Here’s a little tip…these patients are being re-admitted because they are really sick and just a slight change from their baseline results in decompensation
I see these people within a week of discharge and they still are re-admitted…it has little or nothing to do with “transition of care” and everything to do with them teetering on the verge every day of their life
Come on, Doug! We know how to make P4P work for family docs. Get rid of all your sick patients, keep only the healthy ones. When the sick ones finally go to the ER for treatment, they’ll be that much closer to deaths door. No repeat visits. Problem solved.
LOL
The article in the NEJM was written by Harlan Krumholz. n engl j med 368;2. http://www.nejm.org/doi/full/10.1056/NEJMp1212324 As I reread it, it’s more a summary of existing data than a study that tests an approach. I’ve also seen articles that have tested a hospital unit that was really a LTC environment in a hospital…areas to gather with other patients, meals in a small eating area outside of the hospital room and walking to each. They were designed to help prevent this post-hospital syndrome and have had some success. My general point is that sometimes patients harpoon their own good health, but hospitals manage to do the same thing and we need to stop that.

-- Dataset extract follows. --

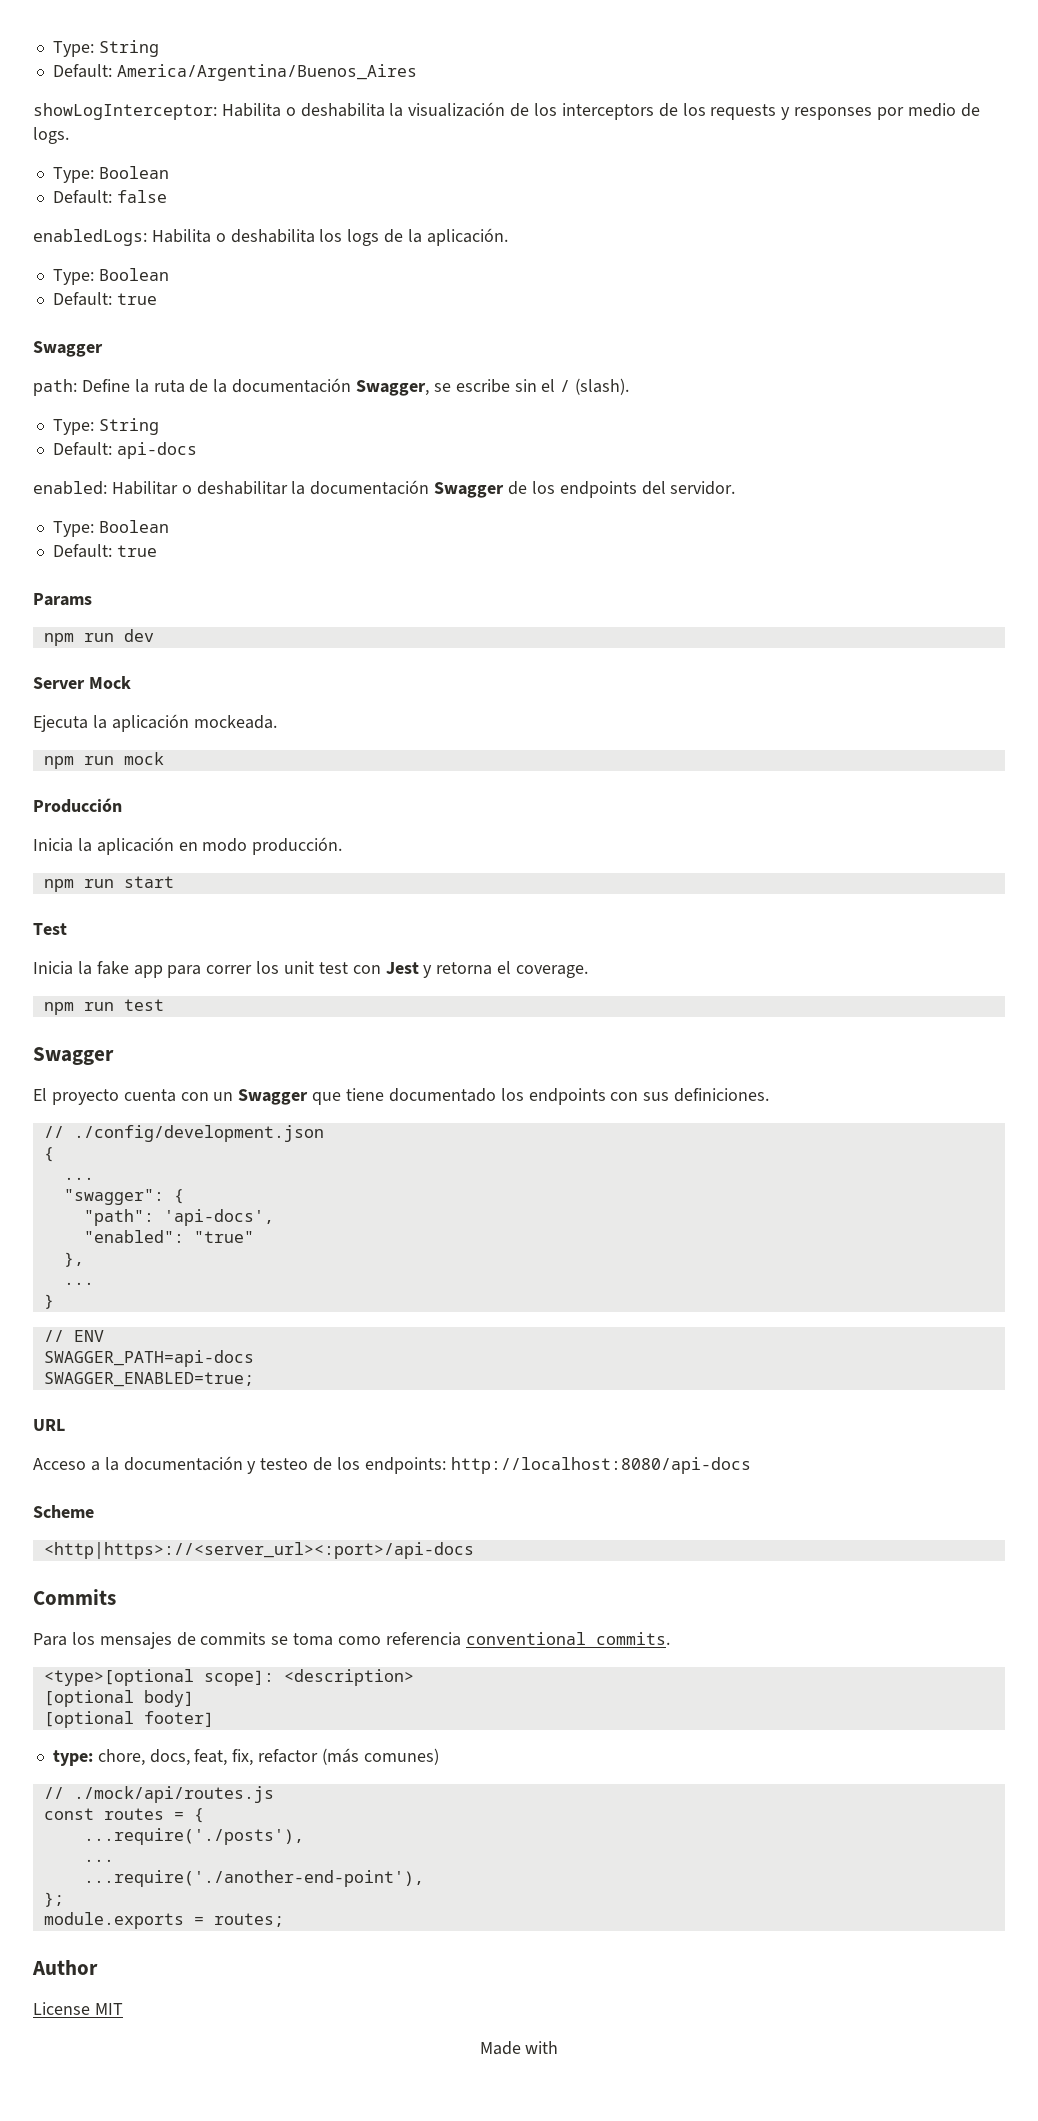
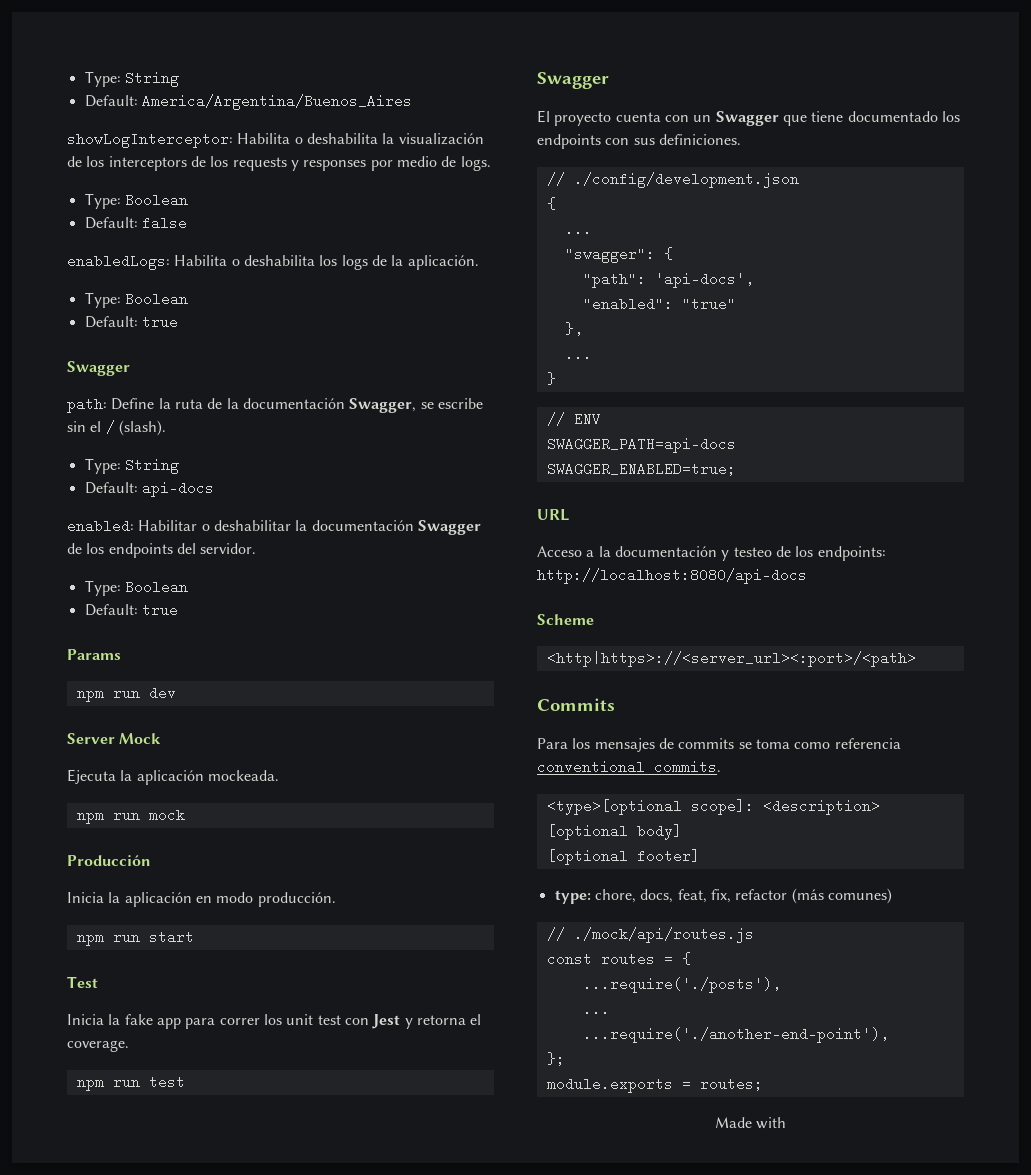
[43,1542,474,1559] <http|https>://<server_url><:port>/api-docs -> [546,651,916,667] <http|https>://<server_url><:port>/<path>
[32,1960,98,1975] [33,2002,123,2015] // Author // License MIT -> (763, 1084) none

I agree, Kathy. Hospitals, by no means, are innocent. They are guilty of having too many administrators and paying them too much. They squeeze nursing and boss around doctors. They get away with whatever they can that helps their bottom line and so I do see your point. But the ends don’t justify the means. P4P is bad medicine.
Once again, I will play devil’s advocate. This time from two perspectives: as a recent surgical patient and as a risk and safety consultant for hospitals and nursing homes. Long-term care has focused intently on maintaining nutrition, mobility and socialization in residents because it makes them better. Hospitals (and I’ve worked with them for 30 years) have said, “we don’t do that.” Now, there is good research(can’t lay my hands on it at this moment) showing that when hospitals pay attention to the underlying “custodial” aspects of health, patients are stronger and better when they go home, and they avoid all sorts of diagnoses that would land them back in the hospital. Yes, some continue to smoke and eat unhealthy diets. But there is much more to it. And I would argue that without the pay for performance initiative on readmissions, few would have bothered to look at the issue. Because hospitals didn’t think it was their problem.
Tough to prove that. I can only say that P4P hasn’t been proven. Also, when you force (with penalties) to look at one criteria than many other criteria are ignored.